Observability   OpenTelemetry  

Monitoring Cloud Database Costs with OpenTelemetry and Honeycomb

By Martin Thwaites  |   Last modified on November 3, 2022

In the last few years, the usage of databases that charge by request, query, or insert—rather than by provisioned compute infrastructure (e.g., CPU, RAM, etc.)—has grown significantly. They’re popular for a lot of the same reasons that serverless compute functions are, as the cost will scale with your usage. No one is using your site? No problem: you’re not charged.

The general model of these systems is that you pay a minimum, with additional “burst” capabilities when needed. If you’re at or around your minimum for the majority of the time, you’re doing great. If you’re always hitting high amounts of “units” (the general currency of these databases), you’re probably going to have a bad day (or at least your bank balance will).

As we’re charged for each request, it’s more important than ever that we ensure we’re optimizing the queries as much as possible. Not only do we need to make sure that they’re fast, but they also have to be efficient (in terms of the charge from the provider). Gone are the days where you’d have a dashboard with your SQL Server Metrics on, looking at whether the average CPU was hitting 60-70% and then adding more. But don’t worry, that doesn’t mean we lose visibility. In fact, we now have a much better avenue for understanding, as we can correlate individual queries and operations to your actual cost.

In previous incarnations of databases (I’m looking at you, SQL Server—and the years I put into you), it was more important to optimize for response time and how much was loaded into memory. Optimizing to avoid full table scans (I still have nightmares that involve the query planner view in SQL Server) and returning only the data you need, hopefully from an index. Nowadays, we don’t “really” care what’s loaded into memory, or how many cores it’s using—that’s the provider’s job. We just want our data fast—to hell with the consequences! Well, not exactly.

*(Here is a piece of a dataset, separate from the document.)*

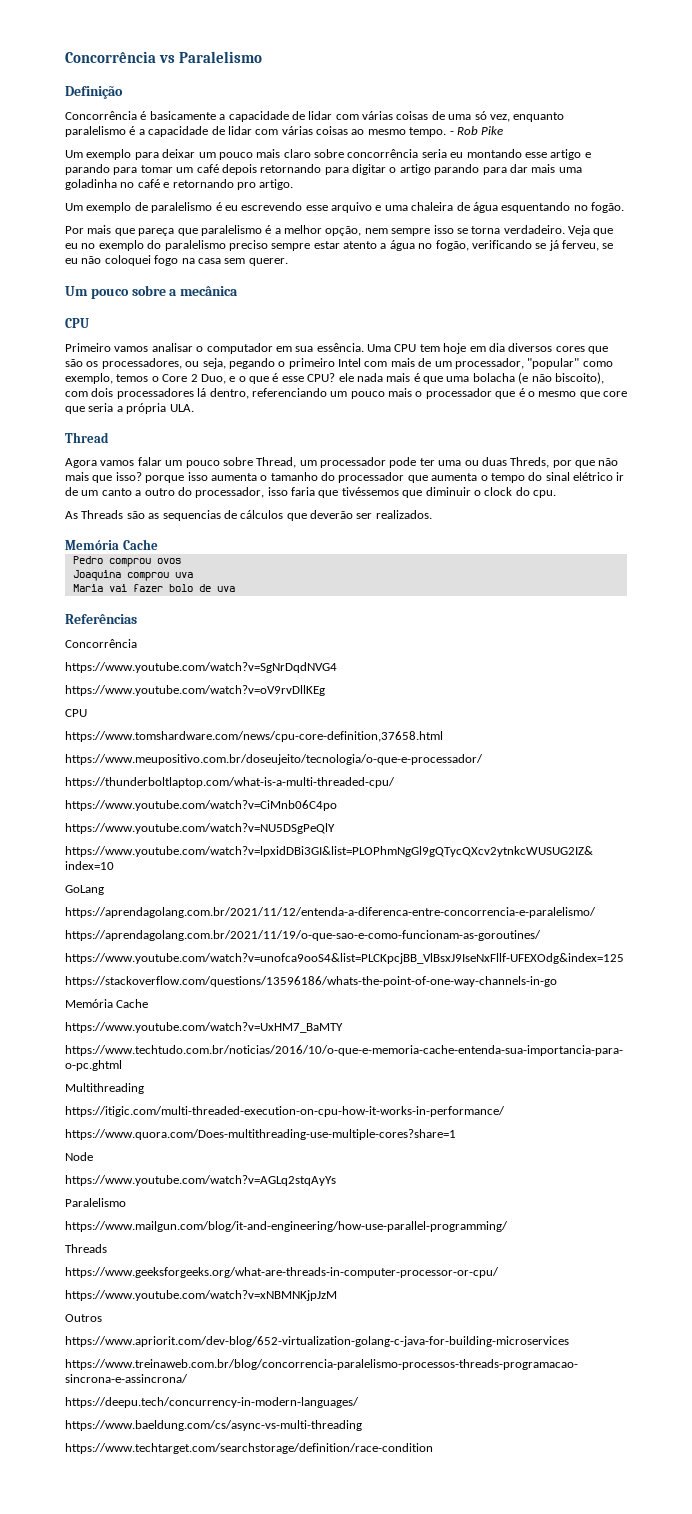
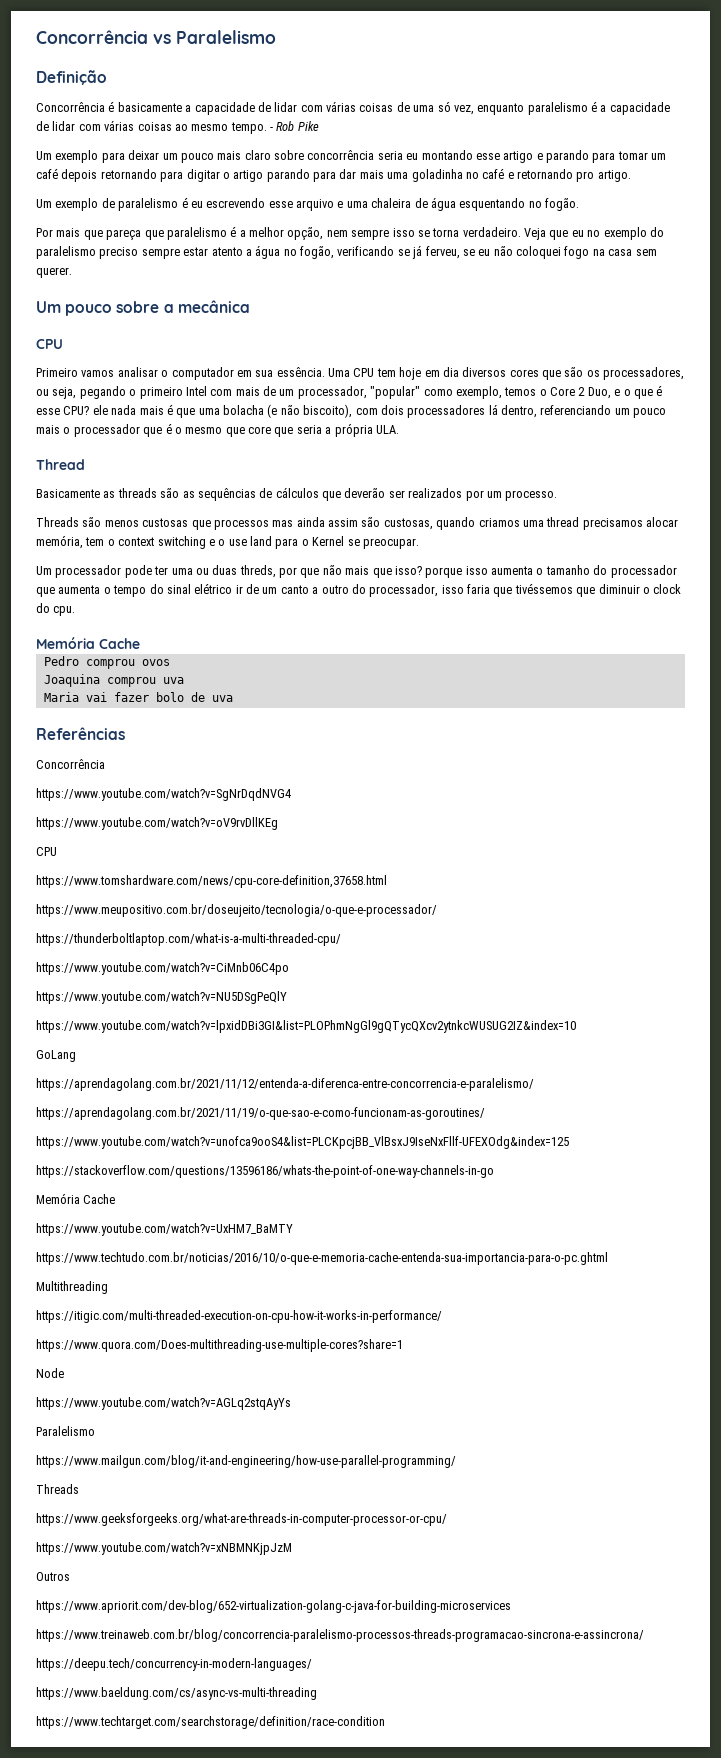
- Agora vamos falar um pouco sobre Thread, um processador pode ter uma ou duas Threds, por que não mais que isso? porque isso aumenta o tamanho do processador que aumenta o tempo do sinal elétrico ir de um canto a outro do processador, isso faria que tivéssemos que diminuir o clock do cpu.
+ Basicamente as threads são as sequências de cálculos que deverão ser realizados por um processo.
+ Threads são menos custosas que processos mas ainda assim são custosas, quando criamos uma thread precisamos alocar memória, tem o context switching e o use land para o Kernel se preocupar.
+ Um processador pode ter uma ou duas threds, por que não mais que isso? porque isso aumenta o tamanho do processador que aumenta o tempo do sinal elétrico ir de um canto a outro do processador, isso faria que tivéssemos que diminuir o clock do cpu.
- As Threads são as sequencias de cálculos que deverão ser realizados.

Query-specific performance

Thankfully, the two main providers that I’ve used (AWS DynamoDB and Azure CosmosDB) will tell you the cost of the query when you create it.

For AWS DynamoDB, you can get granular information about the Indexes used and their Read/Write units, along with the totals at a table level.

For Azure CosmosDB, you can get the total RU (Request Unit) charge for the request.

This means that you can add all that information to your spans and do some interesting analysis within Honeycomb.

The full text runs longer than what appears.